Code change snippets
========================================

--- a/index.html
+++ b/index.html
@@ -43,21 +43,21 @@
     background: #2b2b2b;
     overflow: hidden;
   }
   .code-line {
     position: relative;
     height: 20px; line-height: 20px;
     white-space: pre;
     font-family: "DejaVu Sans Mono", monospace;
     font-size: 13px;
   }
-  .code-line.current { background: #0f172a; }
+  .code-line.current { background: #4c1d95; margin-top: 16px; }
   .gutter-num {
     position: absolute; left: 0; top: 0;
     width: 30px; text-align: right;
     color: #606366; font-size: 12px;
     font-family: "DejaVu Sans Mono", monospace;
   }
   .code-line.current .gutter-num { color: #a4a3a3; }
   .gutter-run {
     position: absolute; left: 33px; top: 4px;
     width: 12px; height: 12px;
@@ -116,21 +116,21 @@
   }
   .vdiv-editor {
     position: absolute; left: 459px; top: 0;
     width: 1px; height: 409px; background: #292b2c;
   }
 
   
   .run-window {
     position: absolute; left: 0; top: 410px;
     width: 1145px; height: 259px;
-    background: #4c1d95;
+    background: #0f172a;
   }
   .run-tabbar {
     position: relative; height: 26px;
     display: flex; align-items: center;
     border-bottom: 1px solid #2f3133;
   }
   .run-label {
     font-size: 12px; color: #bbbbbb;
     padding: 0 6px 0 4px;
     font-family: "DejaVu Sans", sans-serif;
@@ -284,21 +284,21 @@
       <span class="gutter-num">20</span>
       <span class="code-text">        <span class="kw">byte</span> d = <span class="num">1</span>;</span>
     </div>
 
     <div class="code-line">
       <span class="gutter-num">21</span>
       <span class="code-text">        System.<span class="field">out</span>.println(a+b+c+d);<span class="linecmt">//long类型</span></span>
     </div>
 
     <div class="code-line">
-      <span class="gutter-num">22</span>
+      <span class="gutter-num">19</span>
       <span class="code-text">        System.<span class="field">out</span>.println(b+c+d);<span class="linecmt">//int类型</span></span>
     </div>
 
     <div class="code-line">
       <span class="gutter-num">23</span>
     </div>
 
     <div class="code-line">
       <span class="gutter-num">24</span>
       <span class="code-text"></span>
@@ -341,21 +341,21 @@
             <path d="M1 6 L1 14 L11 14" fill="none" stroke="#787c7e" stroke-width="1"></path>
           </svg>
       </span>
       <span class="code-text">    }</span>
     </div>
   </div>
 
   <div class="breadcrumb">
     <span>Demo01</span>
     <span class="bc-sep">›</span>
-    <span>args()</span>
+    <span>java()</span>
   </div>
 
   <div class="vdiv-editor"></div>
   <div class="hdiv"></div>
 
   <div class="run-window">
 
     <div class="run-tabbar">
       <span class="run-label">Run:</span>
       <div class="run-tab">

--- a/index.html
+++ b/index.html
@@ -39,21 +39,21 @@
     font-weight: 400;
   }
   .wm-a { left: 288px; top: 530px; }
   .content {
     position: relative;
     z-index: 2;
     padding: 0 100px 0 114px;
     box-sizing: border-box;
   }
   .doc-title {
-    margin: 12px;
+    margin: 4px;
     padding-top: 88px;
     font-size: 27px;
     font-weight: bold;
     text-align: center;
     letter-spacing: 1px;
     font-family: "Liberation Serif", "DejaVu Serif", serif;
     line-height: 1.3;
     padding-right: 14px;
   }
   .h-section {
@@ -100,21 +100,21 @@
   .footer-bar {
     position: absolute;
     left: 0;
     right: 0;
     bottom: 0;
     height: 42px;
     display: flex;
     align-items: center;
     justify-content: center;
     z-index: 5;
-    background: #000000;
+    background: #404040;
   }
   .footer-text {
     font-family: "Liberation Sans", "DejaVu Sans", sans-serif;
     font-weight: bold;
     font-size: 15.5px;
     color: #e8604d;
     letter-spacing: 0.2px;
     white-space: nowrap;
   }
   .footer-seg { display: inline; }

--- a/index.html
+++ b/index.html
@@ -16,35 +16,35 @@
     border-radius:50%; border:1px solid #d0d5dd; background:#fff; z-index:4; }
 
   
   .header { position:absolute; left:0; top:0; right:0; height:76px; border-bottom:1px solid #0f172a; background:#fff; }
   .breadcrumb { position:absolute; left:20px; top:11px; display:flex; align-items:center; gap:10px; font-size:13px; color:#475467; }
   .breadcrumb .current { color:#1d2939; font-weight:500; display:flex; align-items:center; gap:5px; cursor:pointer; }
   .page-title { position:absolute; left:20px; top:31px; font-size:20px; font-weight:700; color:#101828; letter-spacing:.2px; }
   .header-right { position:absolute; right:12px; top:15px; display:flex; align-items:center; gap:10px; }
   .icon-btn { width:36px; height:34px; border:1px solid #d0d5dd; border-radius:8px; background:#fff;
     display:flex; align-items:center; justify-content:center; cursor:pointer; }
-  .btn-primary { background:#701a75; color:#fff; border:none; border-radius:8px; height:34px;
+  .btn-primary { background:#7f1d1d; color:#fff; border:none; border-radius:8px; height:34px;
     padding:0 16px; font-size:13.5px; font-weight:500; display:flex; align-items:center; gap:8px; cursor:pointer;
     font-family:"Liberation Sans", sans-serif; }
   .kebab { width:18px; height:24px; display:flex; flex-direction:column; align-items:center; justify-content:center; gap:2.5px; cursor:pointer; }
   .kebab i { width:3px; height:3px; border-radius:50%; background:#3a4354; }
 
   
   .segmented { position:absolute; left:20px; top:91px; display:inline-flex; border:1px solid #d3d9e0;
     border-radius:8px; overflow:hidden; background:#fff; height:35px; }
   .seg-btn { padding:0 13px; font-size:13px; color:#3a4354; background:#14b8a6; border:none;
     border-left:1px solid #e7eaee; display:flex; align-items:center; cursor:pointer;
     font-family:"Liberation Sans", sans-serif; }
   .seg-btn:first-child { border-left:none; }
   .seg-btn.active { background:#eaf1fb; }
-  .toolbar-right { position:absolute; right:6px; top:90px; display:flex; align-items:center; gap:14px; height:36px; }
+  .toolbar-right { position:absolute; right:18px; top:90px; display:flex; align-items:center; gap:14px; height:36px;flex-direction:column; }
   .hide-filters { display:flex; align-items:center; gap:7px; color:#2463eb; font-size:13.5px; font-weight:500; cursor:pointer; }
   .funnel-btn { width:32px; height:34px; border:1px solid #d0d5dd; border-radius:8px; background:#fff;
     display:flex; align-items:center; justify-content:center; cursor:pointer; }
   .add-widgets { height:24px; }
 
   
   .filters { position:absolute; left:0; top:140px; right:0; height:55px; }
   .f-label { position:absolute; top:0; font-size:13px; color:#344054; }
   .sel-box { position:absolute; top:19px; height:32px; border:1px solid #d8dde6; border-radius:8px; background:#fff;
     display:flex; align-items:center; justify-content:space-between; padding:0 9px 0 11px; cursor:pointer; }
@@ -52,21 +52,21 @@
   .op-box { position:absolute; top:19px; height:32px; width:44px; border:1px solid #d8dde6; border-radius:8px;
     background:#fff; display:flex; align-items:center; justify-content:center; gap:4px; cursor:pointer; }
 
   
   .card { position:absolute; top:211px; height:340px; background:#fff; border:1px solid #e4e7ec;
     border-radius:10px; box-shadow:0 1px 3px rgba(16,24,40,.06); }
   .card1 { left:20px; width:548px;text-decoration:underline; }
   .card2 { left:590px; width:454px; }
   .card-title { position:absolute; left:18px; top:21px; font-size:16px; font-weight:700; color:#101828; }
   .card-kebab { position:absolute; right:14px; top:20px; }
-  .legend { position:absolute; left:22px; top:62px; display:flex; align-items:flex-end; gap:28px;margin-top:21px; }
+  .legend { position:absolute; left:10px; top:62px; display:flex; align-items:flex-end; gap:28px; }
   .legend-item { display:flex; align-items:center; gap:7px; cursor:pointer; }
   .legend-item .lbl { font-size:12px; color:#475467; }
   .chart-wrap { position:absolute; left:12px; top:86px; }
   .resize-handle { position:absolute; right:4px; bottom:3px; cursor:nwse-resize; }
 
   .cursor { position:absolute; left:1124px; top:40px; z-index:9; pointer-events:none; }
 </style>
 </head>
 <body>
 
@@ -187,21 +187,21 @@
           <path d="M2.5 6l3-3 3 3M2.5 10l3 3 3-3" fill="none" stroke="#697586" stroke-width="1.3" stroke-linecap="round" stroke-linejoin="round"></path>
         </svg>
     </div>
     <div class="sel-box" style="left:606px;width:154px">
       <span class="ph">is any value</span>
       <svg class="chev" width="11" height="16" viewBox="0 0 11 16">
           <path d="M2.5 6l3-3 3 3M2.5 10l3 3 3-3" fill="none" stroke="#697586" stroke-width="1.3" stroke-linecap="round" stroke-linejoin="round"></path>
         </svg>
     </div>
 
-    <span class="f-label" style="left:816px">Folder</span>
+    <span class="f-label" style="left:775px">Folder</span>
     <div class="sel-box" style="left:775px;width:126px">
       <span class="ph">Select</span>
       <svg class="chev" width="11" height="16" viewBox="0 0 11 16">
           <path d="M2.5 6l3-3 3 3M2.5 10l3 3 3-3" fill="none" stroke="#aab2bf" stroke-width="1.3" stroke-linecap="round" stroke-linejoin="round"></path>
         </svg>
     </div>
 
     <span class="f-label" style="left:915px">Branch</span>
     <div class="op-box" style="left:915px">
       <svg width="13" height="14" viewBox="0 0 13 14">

========================================

◆ ACTIVITY
When you reach the line with "color: #e8604d;" in the records above, start writing out lines exactly, and stop once the line with "background:#701a75; color:#fff; border:none;" has been written; include nothing else.

◆ WRITTEN SOLUTION
     color: #e8604d;
     letter-spacing: 0.2px;
     white-space: nowrap;
   }
   .footer-seg { display: inline; }

--- a/index.html
+++ b/index.html
@@ -16,35 +16,35 @@
     border-radius:50%; border:1px solid #d0d5dd; background:#fff; z-index:4; }
 
   
   .header { position:absolute; left:0; top:0; right:0; height:76px; border-bottom:1px solid #0f172a; background:#fff; }
   .breadcrumb { position:absolute; left:20px; top:11px; display:flex; align-items:center; gap:10px; font-size:13px; color:#475467; }
   .breadcrumb .current { color:#1d2939; font-weight:500; display:flex; align-items:center; gap:5px; cursor:pointer; }
   .page-title { position:absolute; left:20px; top:31px; font-size:20px; font-weight:700; color:#101828; letter-spacing:.2px; }
   .header-right { position:absolute; right:12px; top:15px; display:flex; align-items:center; gap:10px; }
   .icon-btn { width:36px; height:34px; border:1px solid #d0d5dd; border-radius:8px; background:#fff;
     display:flex; align-items:center; justify-content:center; cursor:pointer; }
-  .btn-primary { background:#701a75; color:#fff; border:none; border-radius:8px; height:34px;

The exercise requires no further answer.